▸ **WORK TASK**:
The entries below must be retyped in full. Keep every word the same.

***** EXERCISE DATA

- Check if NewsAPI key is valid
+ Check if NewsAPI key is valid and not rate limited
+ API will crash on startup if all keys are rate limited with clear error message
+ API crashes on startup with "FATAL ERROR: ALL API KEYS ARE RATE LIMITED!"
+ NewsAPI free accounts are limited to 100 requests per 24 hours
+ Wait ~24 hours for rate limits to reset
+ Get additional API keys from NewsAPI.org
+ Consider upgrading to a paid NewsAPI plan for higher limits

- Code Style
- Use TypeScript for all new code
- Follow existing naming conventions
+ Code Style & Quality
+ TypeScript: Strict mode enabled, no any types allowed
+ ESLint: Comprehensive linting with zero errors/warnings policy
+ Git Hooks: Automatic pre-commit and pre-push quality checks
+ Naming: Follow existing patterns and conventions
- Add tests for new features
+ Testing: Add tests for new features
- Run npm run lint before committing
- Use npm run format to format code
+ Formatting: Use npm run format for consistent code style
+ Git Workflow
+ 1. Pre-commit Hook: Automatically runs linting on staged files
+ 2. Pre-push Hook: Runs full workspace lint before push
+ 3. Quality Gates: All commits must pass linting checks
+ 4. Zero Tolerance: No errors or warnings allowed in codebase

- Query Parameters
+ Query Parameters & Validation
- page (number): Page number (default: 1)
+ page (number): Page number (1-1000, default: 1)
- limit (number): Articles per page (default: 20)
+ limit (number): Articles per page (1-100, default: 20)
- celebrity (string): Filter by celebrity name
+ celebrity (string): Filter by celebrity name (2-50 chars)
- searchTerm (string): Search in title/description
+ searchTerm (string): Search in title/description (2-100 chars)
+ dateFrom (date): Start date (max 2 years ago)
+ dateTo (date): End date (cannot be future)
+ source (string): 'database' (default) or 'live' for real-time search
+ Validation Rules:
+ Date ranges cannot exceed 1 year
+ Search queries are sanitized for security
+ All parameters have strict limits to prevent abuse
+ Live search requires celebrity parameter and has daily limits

**********

▸ **RESULT OF THIS TASK**:
- Check if NewsAPI key is valid
+ Check if NewsAPI key is valid and not rate limited
+ API will crash on startup if all keys are rate limited with clear error message
+ API crashes on startup with "FATAL ERROR: ALL API KEYS ARE RATE LIMITED!"
+ NewsAPI free accounts are limited to 100 requests per 24 hours
+ Wait ~24 hours for rate limits to reset
+ Get additional API keys from NewsAPI.org
+ Consider upgrading to a paid NewsAPI plan for higher limits

- Code Style
- Use TypeScript for all new code
- Follow existing naming conventions
+ Code Style & Quality
+ TypeScript: Strict mode enabled, no any types allowed
+ ESLint: Comprehensive linting with zero errors/warnings policy
+ Git Hooks: Automatic pre-commit and pre-push quality checks
+ Naming: Follow existing patterns and conventions
- Add tests for new features
+ Testing: Add tests for new features
- Run npm run lint before committing
- Use npm run format to format code
+ Formatting: Use npm run format for consistent code style
+ Git Workflow
+ 1. Pre-commit Hook: Automatically runs linting on staged files
+ 2. Pre-push Hook: Runs full workspace lint before push
+ 3. Quality Gates: All commits must pass linting checks
+ 4. Zero Tolerance: No errors or warnings allowed in codebase

- Query Parameters
+ Query Parameters & Validation
- page (number): Page number (default: 1)
+ page (number): Page number (1-1000, default: 1)
- limit (number): Articles per page (default: 20)
+ limit (number): Articles per page (1-100, default: 20)
- celebrity (string): Filter by celebrity name
+ celebrity (string): Filter by celebrity name (2-50 chars)
- searchTerm (string): Search in title/description
+ searchTerm (string): Search in title/description (2-100 chars)
+ dateFrom (date): Start date (max 2 years ago)
+ dateTo (date): End date (cannot be future)
+ source (string): 'database' (default) or 'live' for real-time search
+ Validation Rules:
+ Date ranges cannot exceed 1 year
+ Search queries are sanitized for security
+ All parameters have strict limits to prevent abuse
+ Live search requires celebrity parameter and has daily limits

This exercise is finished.